Does CSR Actually Hurt Profitability? A Study on the Impact of US Firms' Corporate Social Responsibility Performance on Accounting and Market Metrics of Financial Profitability

University essay from Handelshögskolan i Stockholm/Institutionen för marknadsföring och strategi

Abstract: Researchers have long investigated the relationship between firms' corporate social responsibility (CSR) performance and corporate financial performance (CFP) without reaching a consensus. Several scholars highlight the multiple economic benefits that firms increasing CSR performance can enjoy.

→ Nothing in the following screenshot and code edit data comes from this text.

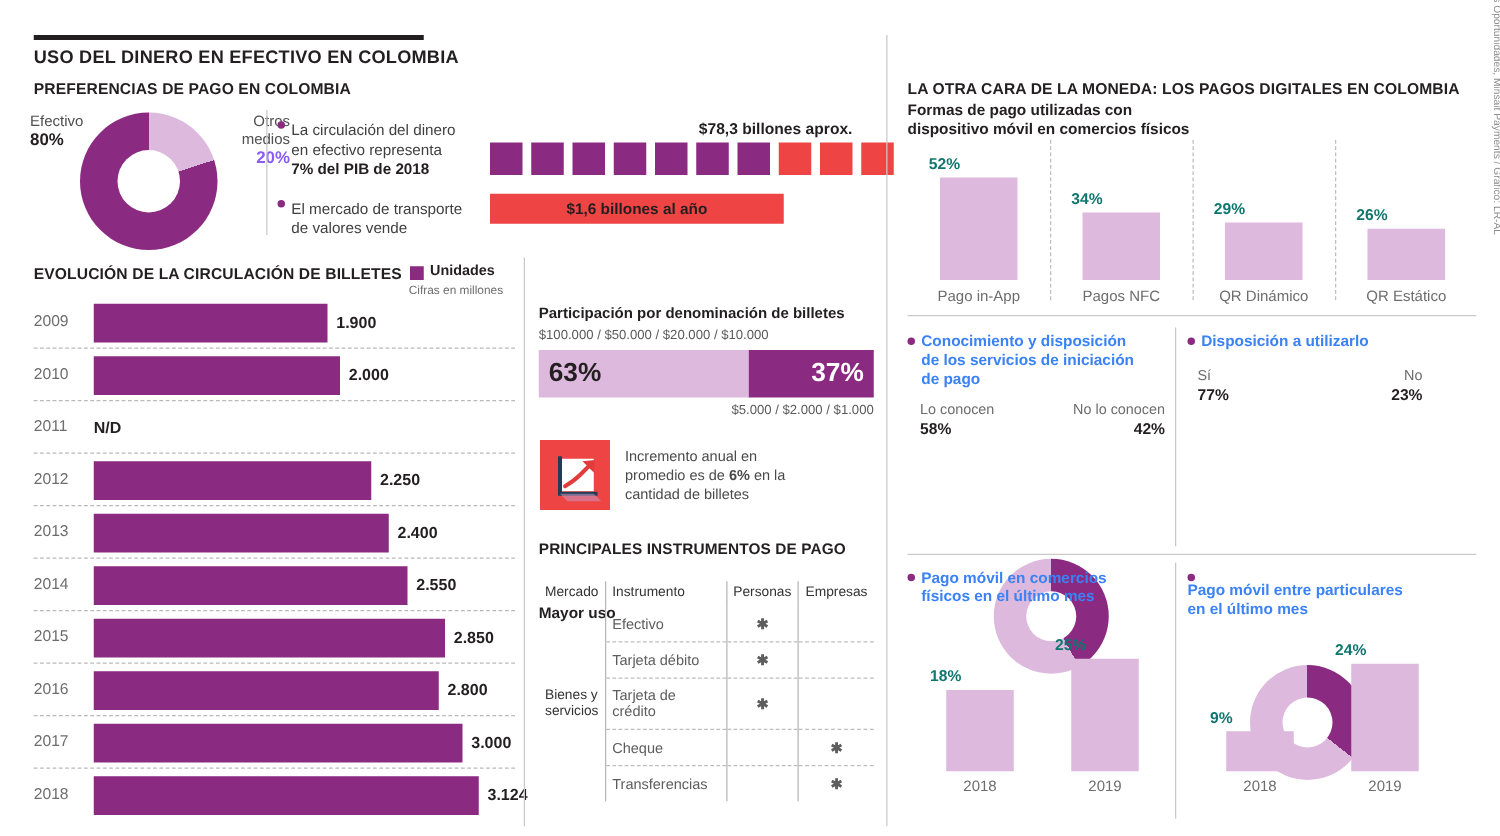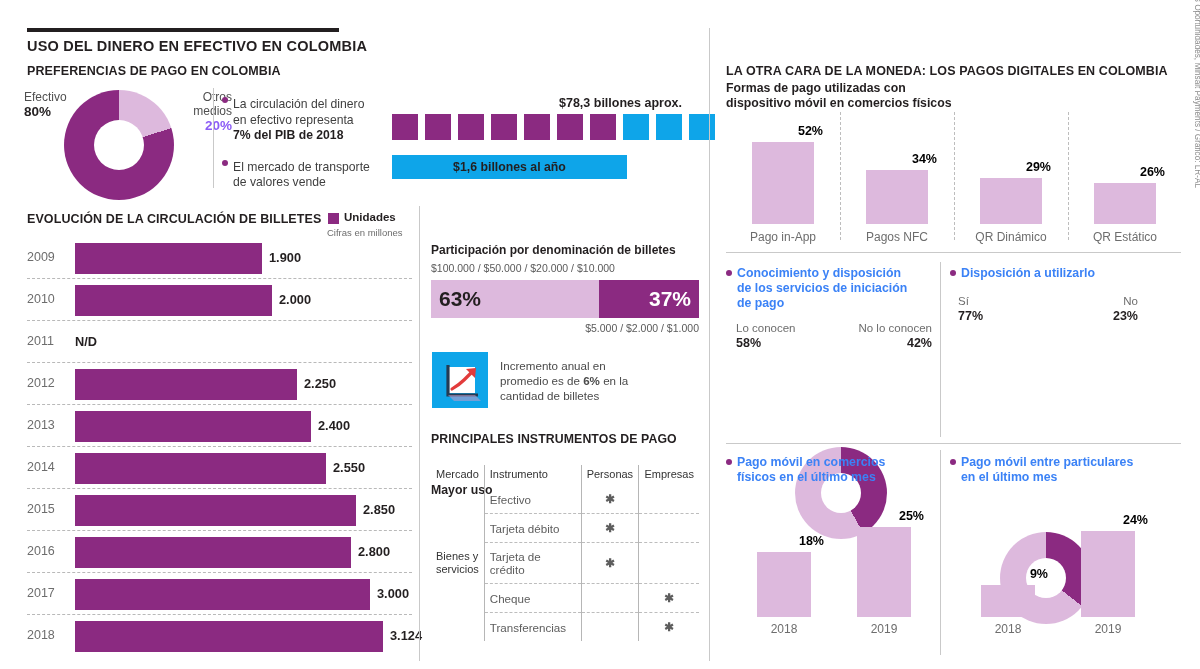"52%" .rbar-val { color: #000000 -> #0f766e; text-align: right -> left }
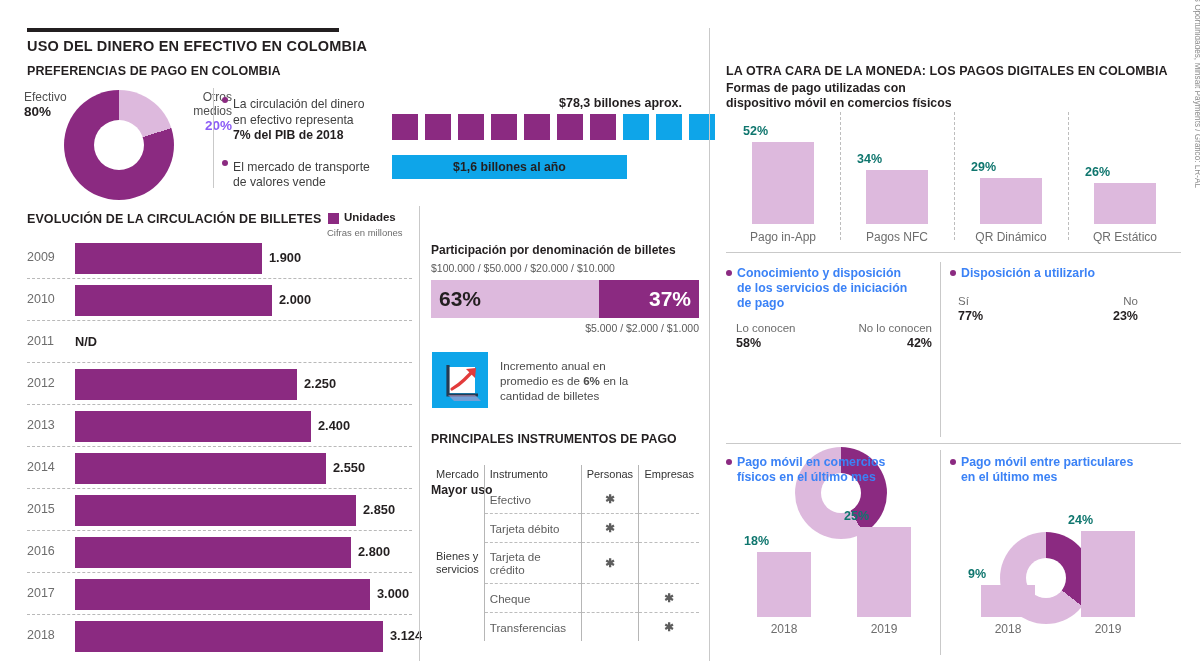"$1,6 billones al año" .purple-light { background: #0ea5e9 -> #ef4444 }
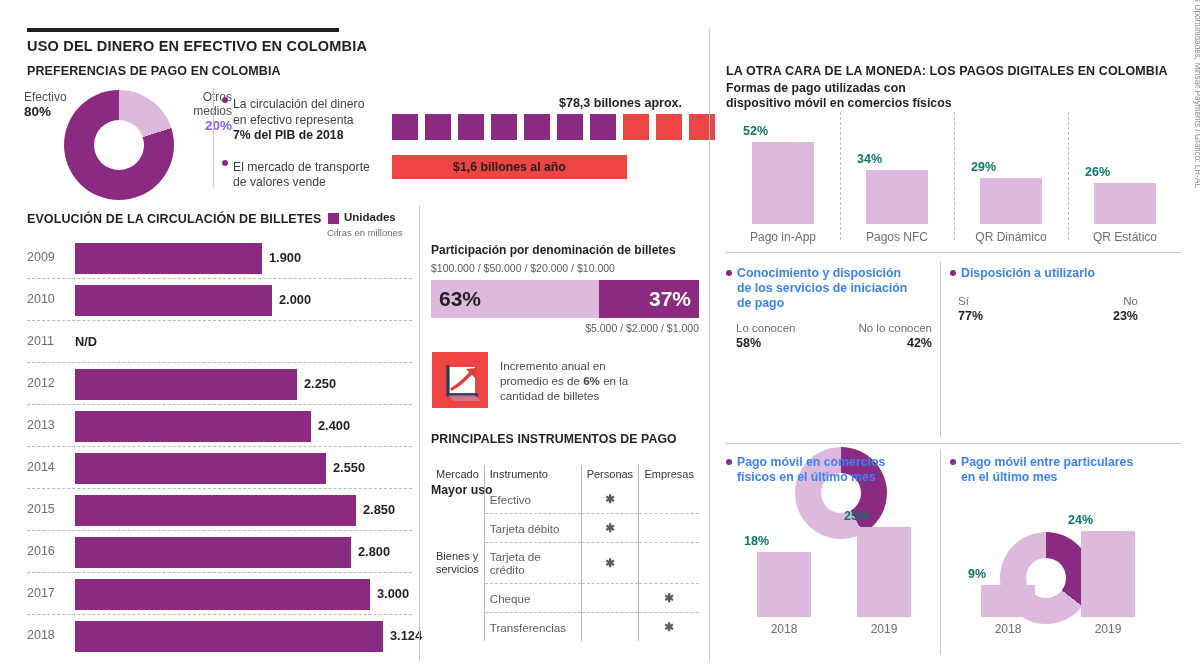"Pago móvil entre particulares" div { flex-direction: none -> column }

Nevertheless, executives are often hesitant when engaging in sustainability-related projects, believing they can distract the firm from its profit maximization objectives and hurt financial performance. Therefore, this research investigates the impact of firms' CSR performance on accounting- and market-based indicators of CFP, both with a short and long time horizon. A sample of 529 US-listed companies is collected for a five-year period and analyzed using fixed-effects regression models. This study adopts four different indicators of CFP: ROA and ROE for accounting performance; CAPM Alpha and Fama-French Five-Factor Alpha, two measures of excess returns, for market performance. What emerges from the findings is that CSR performance positively impacts the CFP of US firms, both in terms of accounting- and market-based CFP. However, this relationship is dependent on both the particular financial indicator used and the time horizon. Further, an additional exploratory analysis highlights how the relationship does not hold for firms in the consumer goods industry. This study's findings provide a modest contribution to the CSR and CFP literature while suggesting a few implications for managers, investors, and governments.